Creative Commons - flickr.com/www78


On August 20, they’ll be married at the Fisherman’s and Seaman’s Chapel and afterwards we’ll all progress to Balclutha, historic sailing ship for the reception. And the rehearsal dinner will be at Pompeii’s Restaurant, which has been in the Pompeii family for decades. It isn’t haute cuisine, but it’s good neighborhood Italian restaurant fare and I’ve loved dealing with Nancy Pompeii, whose grandfather was actually a seaman aboard Balclutha when she was a working ship, then known as the Star of Alaska, traversing the waters between Alaska and San Francisco.

We used to take our Ali and Luc there for dinner after their volunteer days before they got their drivers’ licenses, which is why they’ve chosen it for the rehearsal dinner.

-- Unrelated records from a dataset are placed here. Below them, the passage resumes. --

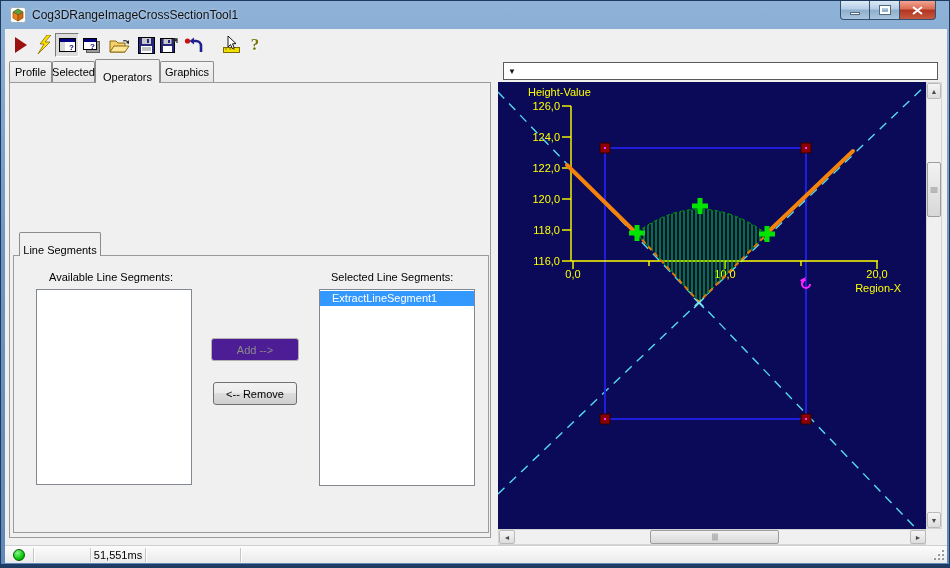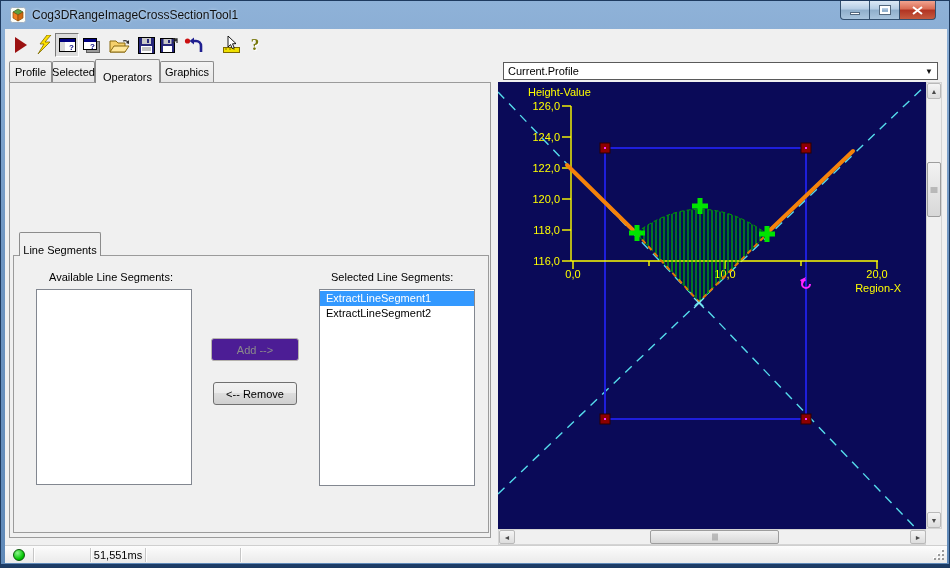--- a/index.html
+++ b/index.html
@@ -48,21 +48,21 @@
   .sb-btn{position:absolute;background:linear-gradient(180deg,#F5F5F5,#DDDDDD);border:1px solid #B9B9B9;border-radius:2px;
     display:flex;align-items:center;justify-content:center;font-size:7px;color:#4A4A4A;}
   .sb-thumb{position:absolute;background:linear-gradient(180deg,#F2F2F2,#D8D8D8);border:1px solid #9D9D9D;border-radius:2px;}
   .grip-h{position:absolute;left:50%;top:50%;transform:translate(-50%,-50%);display:flex;gap:1px;}
   .grip-h i{display:block;width:1px;height:7px;background:#8C8C8C;}
   .grip-v{position:absolute;left:50%;top:50%;transform:translate(-50%,-50%);}
   .grip-v i{display:block;width:7px;height:1px;background:#8C8C8C;margin:1px 0;}
 
   
   .listbox{position:absolute;background:#fff;border:1px solid #828790;padding-top:1px;}
-  .li{height:15px;line-height:15px;padding-left:6px;font-size:11px;white-space:nowrap;}
+  .li{height:15px;line-height:15px;padding-left:12px;font-size:11px;white-space:nowrap;}
   .li.sel{background:#3399FF;color:#fff;}
   .btn{position:absolute;height:23px;border:1px solid #707070;border-radius:3px;font-size:11px;
     background:linear-gradient(180deg,#F2F2F2,#EBEBEB 50%,#DDDDDD 50%,#CFCFCF);
     display:flex;align-items:center;justify-content:center;color:#000;}
   .btn.disabled{border-color:#B5B2AD;background:#4c1d95;color:#8B8B8B;}
 
   .wlabel{position:absolute;font-size:11px;color:#000;margin-left:12px;}
   .statbox{position:absolute;height:17px;background:#fff;display:flex;align-items:center;padding-left:4px;font-size:11px;}
 
   
@@ -347,25 +347,23 @@
     <button class="btn disabled" style="left:206px;top:309px;width:88px;z-index:4;">
         <span>Add --&gt;</span>
       </button>
     <button class="btn" style="left:208px;top:353px;width:84px;z-index:4;">
         <span>&lt;-- Remove</span>
       </button>
 
     <div class="wlabel" style="left:314px;top:242px;z-index:4;">Selected Line Segments:</div>
     <div class="listbox" style="left:314px;top:260px;width:156px;height:197px;z-index:4;">
       <div class="li sel">ExtractLineSegment1</div>
-      <div class="li">ExtractLineSegment2</div>
     </div>
 
     <div class="combo" style="left:498px;top:33px;width:435px;height:18px;">
-      <span class="txt">Current.Profile</span>
       <span class="arr">▼</span>
     </div>
 
     <svg class="chart" style="position:absolute;left:493px;top:53px;" width="428" height="447" viewBox="0 0 428 447">
       <defs>
         <pattern id="hatch" width="4" height="4" patternUnits="userSpaceOnUse">
           <line x1="2" y1="0" x2="2" y2="4" stroke="#00C000" stroke-width="1.2"></line>
         </pattern>
       </defs>
       <rect x="0" y="0" width="428" height="447" fill="#0A0A58"></rect>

So for us the Wharf is about its history, about an age whose extraordinary hand skills only survive through those who learn them and carry them on, and of course now about our daughter’s and her fiance’s personal histories.

Balclutha via Creative Commons - flickr.com/ToastyKen


The exhibit center across the street from Hyde St Pier will soon feature a traditional seaman’s chest with hand woven rope handles, Ali just finished. She’s also made traditional sailor’s clothing near the Maritime Museum, a full size sail for an sailing skiff “Coot” (by hand), and taught ditty bag construction while her fiance taught traditional rope work, for the Museum. Those are the kinds of things I wish more tourists would take an interest in and seek out.